$$\rightleftharpoonup{xx}$$
$$\longleftharp{xx}$$,
$$\longrightharp{xx}$$,
За последнее десятилетие наблюдается всплеск в использовании растительных протопластов, которые варьируются от модельных видов подрезать видов, для анализа путей передачи сигнала, транскрипционных регуляторных сетей, экспрессии генов, генома редактирования и гена-глушителей. Кроме того, значительный прогресс был достигнут в регенерации растений из протопластов, породившей еще больший интерес к использованию этих систем для растений геномики. В этой работе, протокол был разработан для автоматизации изоляции протопластов и трансформации из «Ярко-желтый '2 (BY-2) табака суспензионной культуры с использованием роботизированной платформы. Процедуры трансформации были подтверждены с использованием оранжевый флуоресцентный белок (ОФП) ген-репортер (pporRFP) под контролем промотора вируса мозаики цветной капусты 35S (35S).

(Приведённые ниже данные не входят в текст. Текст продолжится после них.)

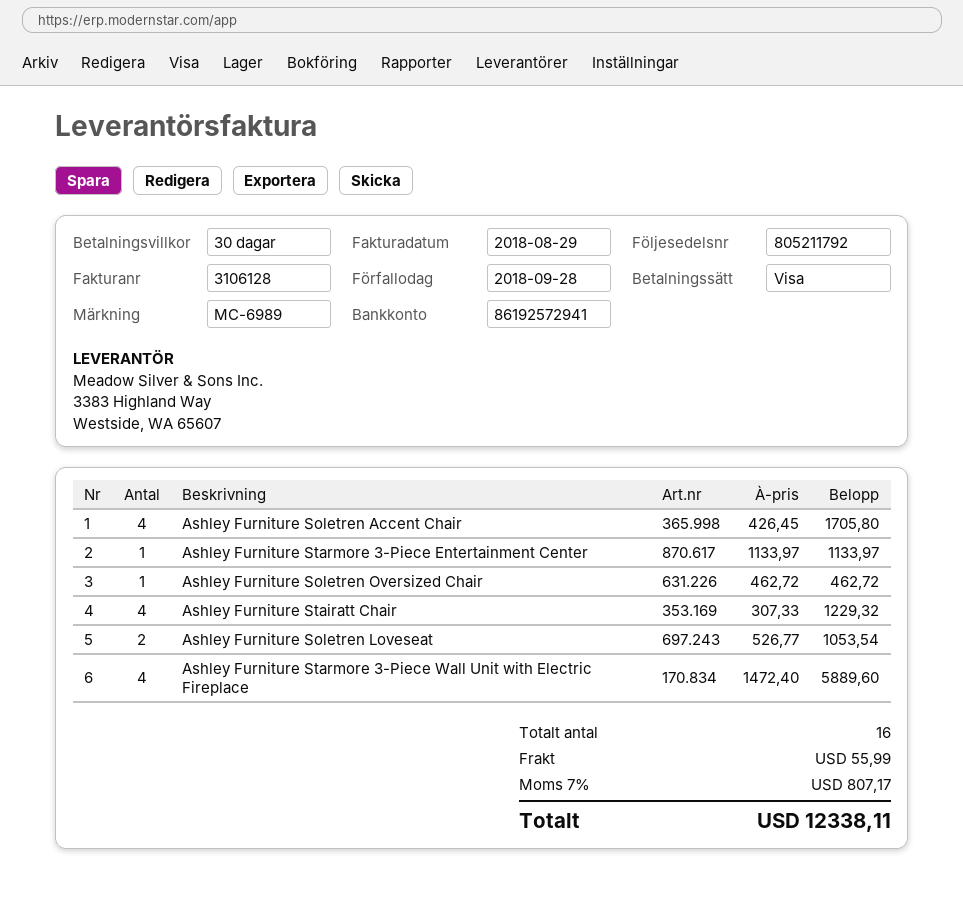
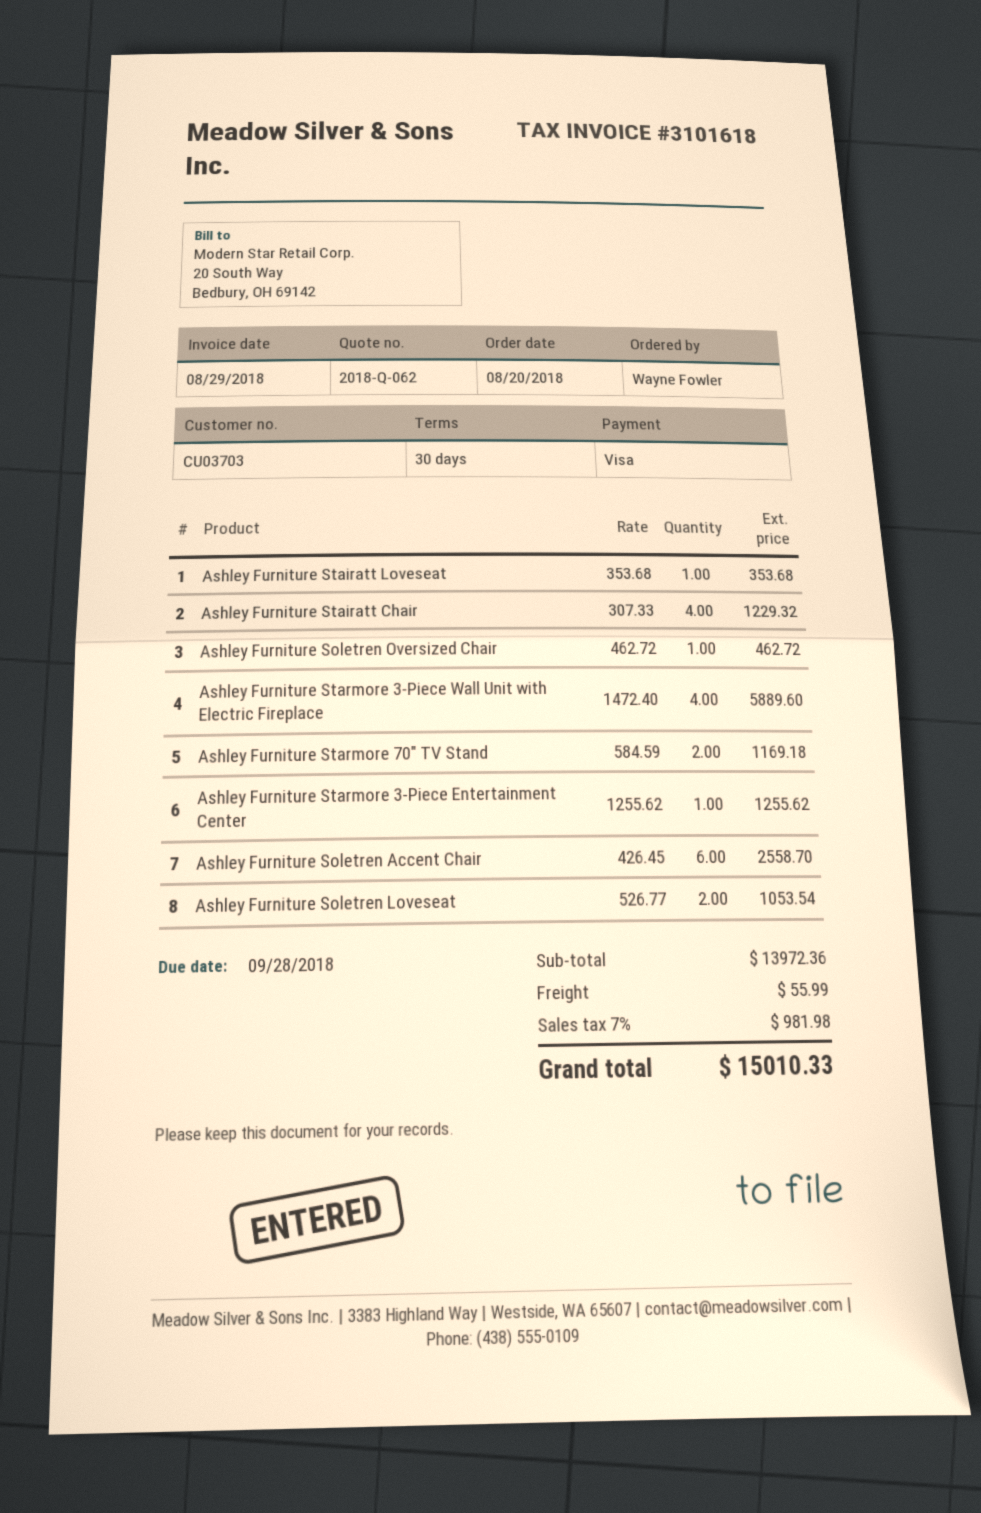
invoice number: 3106128 -> 3101618
Ashley Furniture Soletren Accent Chair: 4 x 426.45 = 1705.80 -> 6 x 426.45 = 2558.70
Ashley Furniture Starmore 3-Piece Entertainment Center: 1 x 1133.97 = 1133.97 -> 1 x 1255.62 = 1255.62
Ashley Furniture Stairatt Loveseat: none -> 1 x 353.68 = 353.68
Ashley Furniture Starmore 70" TV Stand: none -> 2 x 584.59 = 1169.18
tax: 7% = 807.17 -> 7% = 981.98
total: 12338.11 -> 15010.33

ОФП выражение в протопласты было подтверждено эпифлуоресцентной микроскопии. Анализы также включены протопластов методы эффективности производства с использованием propidiuм йодистый. И, наконец, недорогие ферменты пищевые были использованы для процедуры выделения протопластов, обходя необходимость лабораторного класса ферментов, которые непомерно в высокой пропускной способности автоматизированной изоляции и анализа протопластов. На основании протокола, разработанного в данной работе, полная процедура от выделения протопластов к трансформации может быть проведена в соответствии с 4 ч, без какого-либо вмешательства оператора. В то время как протокол, разработанный в данной работе была подтверждена с клеточной культурой BY-2, процедуры и методы должны быть переводимым к любой подвески растений культуры / протопластов системы, которая должна позволить ускорению исследований в области геномики культур.